Così la Senatrice Teresa Bellanova, pochi minuti fa da Prato parlando con i giornalisti prima di partecipare al confronto “Ripartiamo dal lavoro”, dove discuterà con Antonello Giacomelli e Nicola Sciclone.
“E’ necessaria una fortissima dose di ottimismo, o di cinica furbizia, per definire questa manovra espansiva e le misure previste come misure per la crescita e lo sviluppo”, ha proseguito la Senatrice Bellanova. “Questa Manovra, va spiegato molto bene ai cittadini, non sostiene né la crescita né il lavoro, che probabilmente i 5Stelle non sanno nemmeno cosa sia e di sicuro non sono mai entrati in una fabbrica. Sì, esatto, quei luoghi dove si producono cose, per cui il nostro Paese è la seconda manifattura in Europa e la settima nel mondo. Un posizionamento che rischia di andare in malora se non si attivano misure adeguate.
E’ esattamente quello su cui daremo battaglia in Parlamento anche se è difficile parlare di lavoro e di sviluppo con chi non capisce la differenza tra internazionalizzazione e delocalizzazione, perché l’impresa che va a coprire nuove fasce di mercato per poter mantenere il lavoro in Italia non può essere criminalizzata e il Made in Italy che si sta rafforzando sui mercati internazionali va sostenuto concretamente, non con le chiacchiere.

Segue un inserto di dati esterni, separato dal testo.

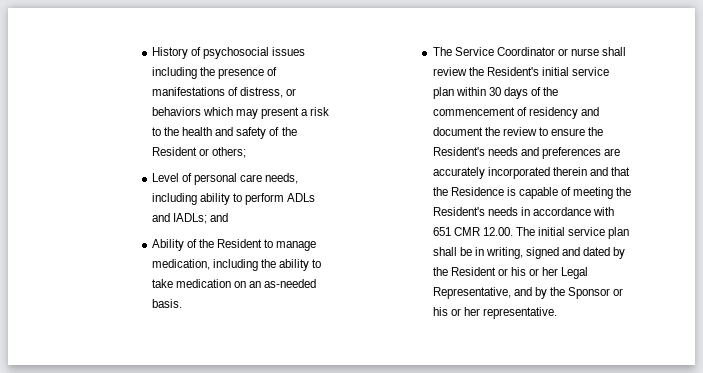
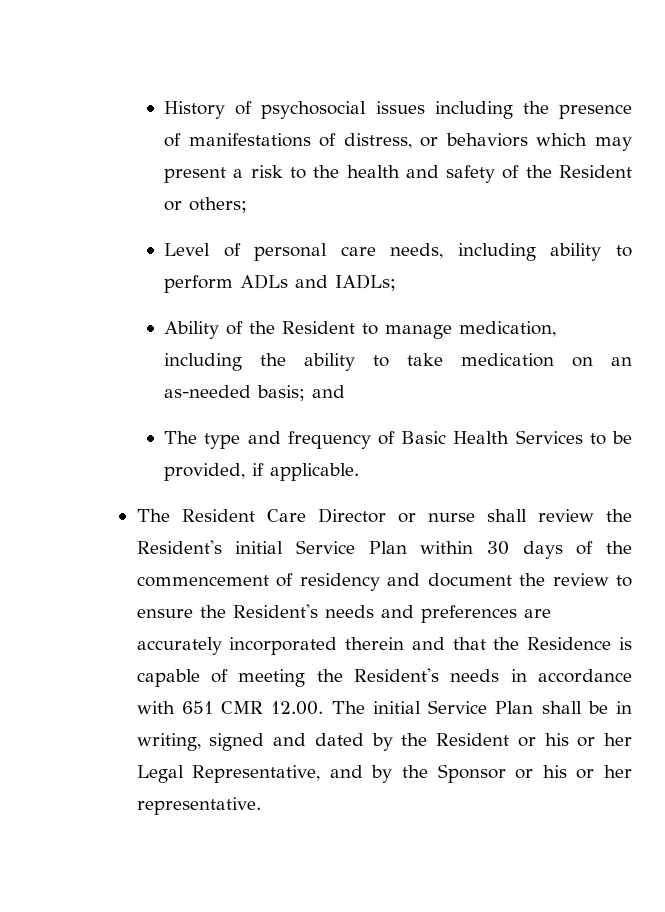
- Level of personal care needs, including ability to perform ADLs and IADLs; and
+ Level of personal care needs, including ability to perform ADLs and IADLs;
- Ability of the Resident to manage medication, including the ability to take medication on an as-needed basis.
- The Service Coordinator or nurse shall review the Resident's initial service plan within 30 days of the commencement of residency and document the review to ensure the Resident's needs and preferences are accurately incorporated therein and that the Residence is capable of meeting the Resident's needs in accordance with 651 CMR 12.00. The initial service plan shall be in writing, signed and dated by the Resident or his or her Legal Representative, and by the Sponsor or his or her representative.
+ Ability of the Resident to manage medication, including the ability to take medication on an as-needed basis; and
+ The type and frequency of Basic Health Services to be provided, if applicable.
+ The Resident Care Director or nurse shall review the Resident's initial Service Plan within 30 days of the commencement of residency and document the review to ensure the Resident's needs and preferences are accurately incorporated therein and that the Residence is capable of meeting the Resident's needs in accordance with 651 CMR 12.00. The initial Service Plan shall be in writing, signed and dated by the Resident or his or her Legal Representative, and by the Sponsor or his or her representative.

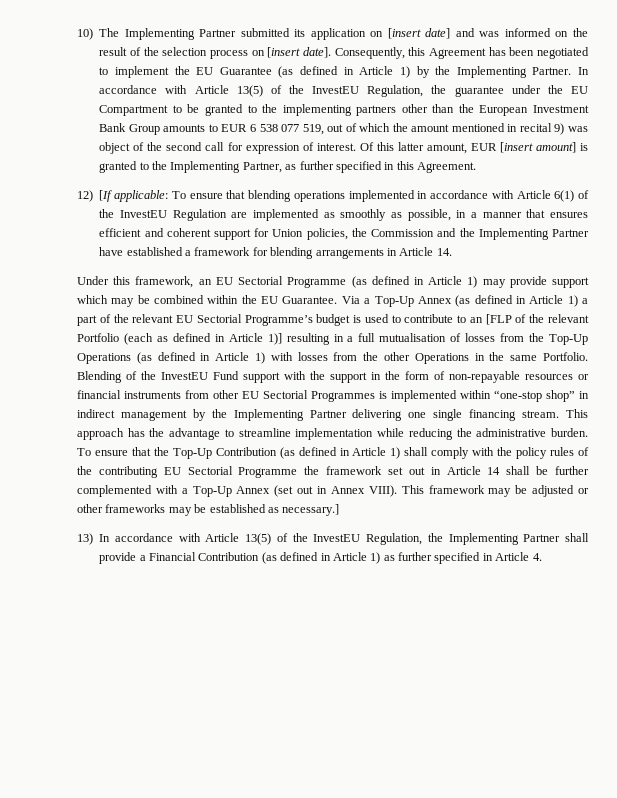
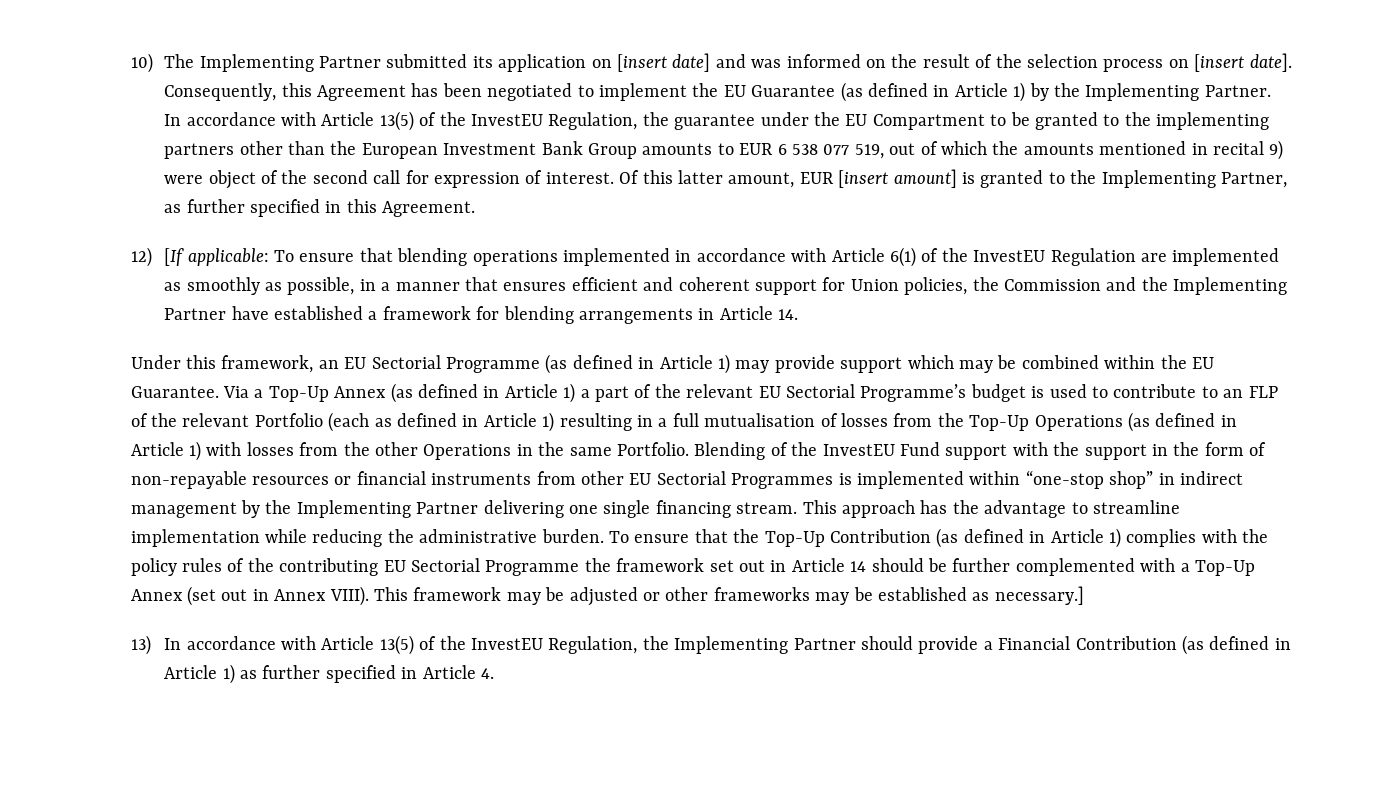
- In accordance with Article 13(5) of the InvestEU Regulation, the guarantee under the EU Compartment to be granted to the implementing partners other than the European Investment Bank Group amounts to EUR 6 538 077 519, out of which the amount mentioned in recital 9) was object of the second call for expression of interest.
+ In accordance with Article 13(5) of the InvestEU Regulation, the guarantee under the EU Compartment to be granted to the implementing partners other than the European Investment Bank Group amounts to EUR 6 538 077 519, out of which the amounts mentioned in recital 9) were object of the second call for expression of interest.
- Via a Top-Up Annex (as defined in Article 1) a part of the relevant EU Sectorial Programme’s budget is used to contribute to an [FLP of the relevant Portfolio (each as defined in Article 1)] resulting in a full mutualisation of losses from the Top-Up Operations (as defined in Article 1) with losses from the other Operations in the same Portfolio.
+ Via a Top-Up Annex (as defined in Article 1) a part of the relevant EU Sectorial Programme’s budget is used to contribute to an FLP of the relevant Portfolio (each as defined in Article 1) resulting in a full mutualisation of losses from the Top-Up Operations (as defined in Article 1) with losses from the other Operations in the same Portfolio.
- To ensure that the Top-Up Contribution (as defined in Article 1) shall comply with the policy rules of the contributing EU Sectorial Programme the framework set out in Article 14 shall be further complemented with a Top-Up Annex (set out in Annex VIII).
+ To ensure that the Top-Up Contribution (as defined in Article 1) complies with the policy rules of the contributing EU Sectorial Programme the framework set out in Article 14 should be further complemented with a Top-Up Annex (set out in Annex VIII).
- 13) In accordance with Article 13(5) of the InvestEU Regulation, the Implementing Partner shall provide a Financial Contribution (as defined in Article 1) as further specified in Article 4.
+ 13) In accordance with Article 13(5) of the InvestEU Regulation, the Implementing Partner should provide a Financial Contribution (as defined in Article 1) as further specified in Article 4.

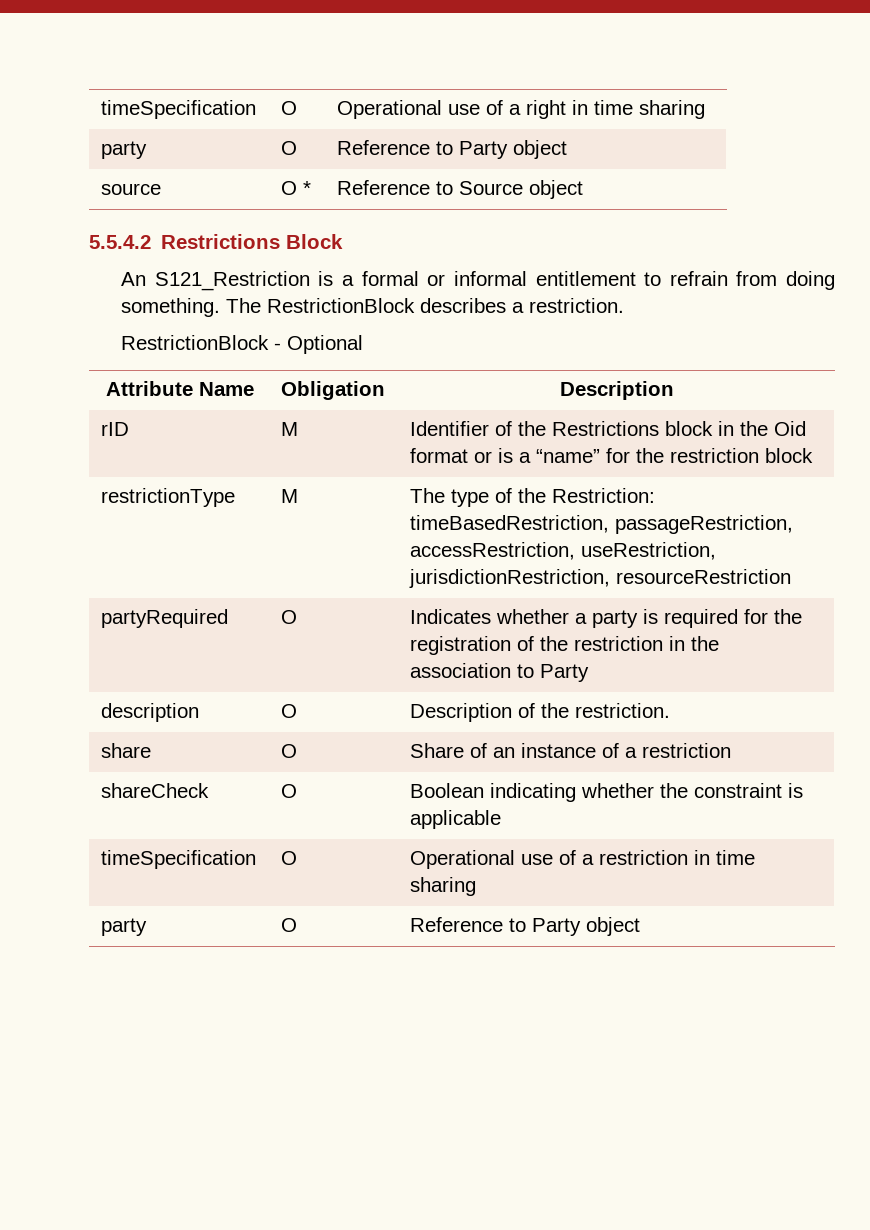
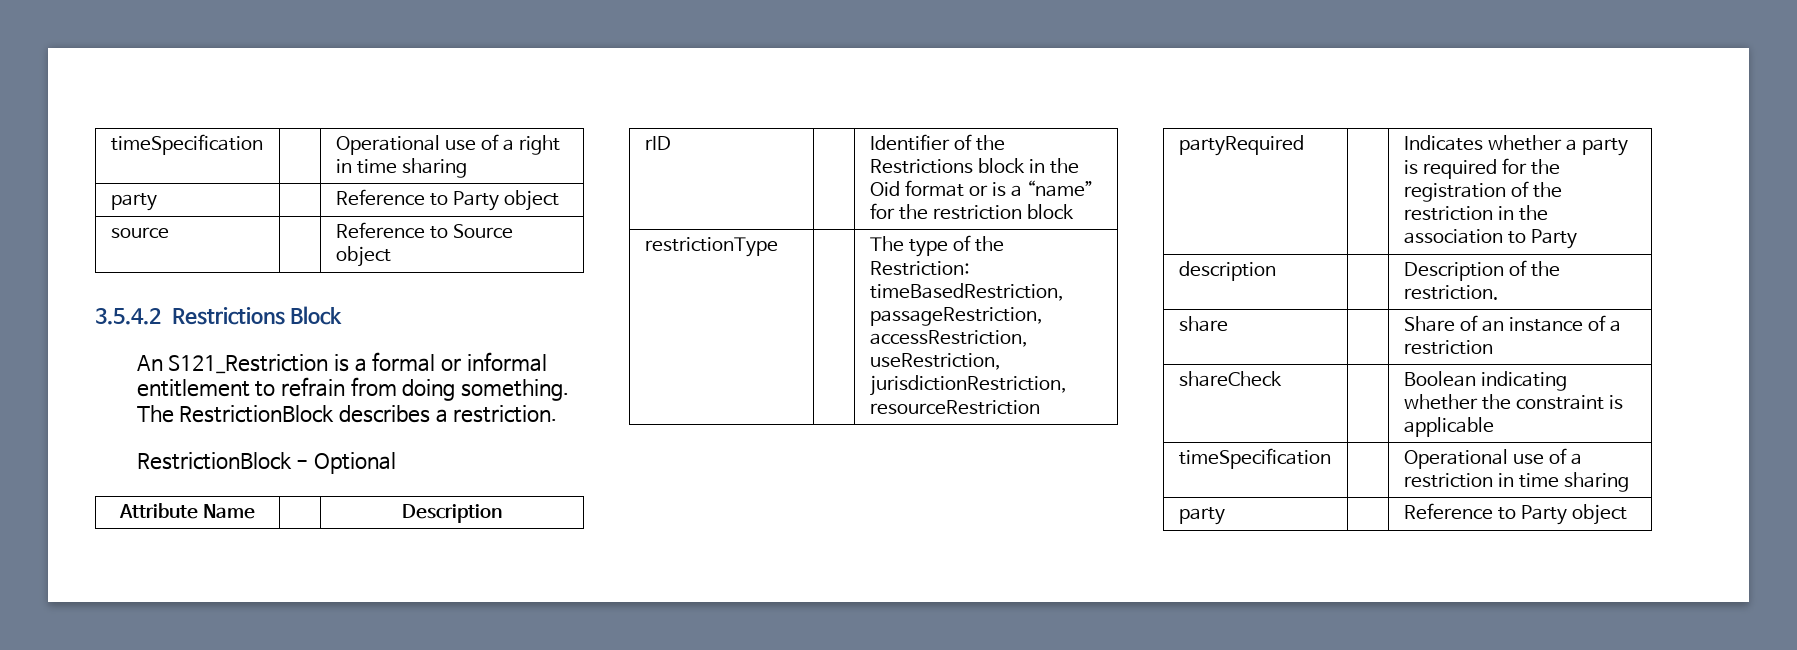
- timeSpecification | O | Operational use of a right in time sharing
- party | O | Reference to Party object
+ timeSpecification | | Operational use of a right in time sharing
+ party | | Reference to Party object
- source | O * | Reference to Source object
+ source | | Reference to Source object
- 5.5.4.2 Restrictions Block
+ 3.5.4.2 Restrictions Block
- Attribute Name | Obligation | Description
+ Attribute Name | | Description
- rID | M | Identifier of the Restrictions block in the Oid format or is a “name” for the restriction block
+ rID | | Identifier of the Restrictions block in the Oid format or is a “name” for the restriction block
- restrictionType | M | The type of the Restriction: timeBasedRestriction, passageRestriction, accessRestriction, useRestriction, jurisdictionRestriction, resourceRestriction
+ restrictionType | | The type of the Restriction: timeBasedRestriction, passageRestriction, accessRestriction, useRestriction, jurisdictionRestriction, resourceRestriction
- partyRequired | O | Indicates whether a party is required for the registration of the restriction in the association to Party
+ partyRequired | | Indicates whether a party is required for the registration of the restriction in the association to Party
- description | O | Description of the restriction.
+ description | | Description of the restriction.
- share | O | Share of an instance of a restriction
+ share | | Share of an instance of a restriction
- shareCheck | O | Boolean indicating whether the constraint is applicable
+ shareCheck | | Boolean indicating whether the constraint is applicable
- timeSpecification | O | Operational use of a restriction in time sharing
- party | O | Reference to Party object
+ timeSpecification | | Operational use of a restriction in time sharing
+ party | | Reference to Party object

Senza erigere muri nazionalistici o insultare quotidianamente i paesi europei. Ne va della nostra economia e del rafforzamento dell’occupazione.
Noi abbiamo un testo caratterizzato da una visione dirigistica e assistenziale, del peggior dirigismo e del peggior assistenzialismo. E anche quando dicono di voler sostenere le fragilità sociali, di fatto considerano i potenziali beneficiari della misura alla stregua dei peggiori truffatori.
Il Paese ha bisogno di un approccio non assistenzialistico ma virtuoso: legando contrasto alla povertà, nuove forme di welfare territoriale e di servizi alla persona anche grazie alla riforma del terzo settore, rigenerazione fisica e sociale delle periferie – ma le risorse destinate sono già sparite -, politiche attive del lavoro, contrasto alla povertà educativa, fortissimo sostegno alla formazione e misure a favore della cosiddetta fascia giovanile inattiva, la cui incidenza è rilevante soprattutto nel mezzogiorno.
La mia esperienza mi avverte su quanto sia completamente illusorio e demagogico ritenere che la riforma dei centri per l’impiego, da sola, slegata da un investimento forte nelle politiche attive che nella Manovra è completamente assente, possa dare qualche risultato. Bisogna sostenere e rafforzare l’incrocio virtuoso tra domanda, formazione, offerta, qualità del mercato del lavoro.
Solo nel magico mondo della piattaforma Rousseau può accadere che chi produce debito distribuisca ricchezza. Nel mondo reale è il contrario. Chi glielo spiega a Di Maio?”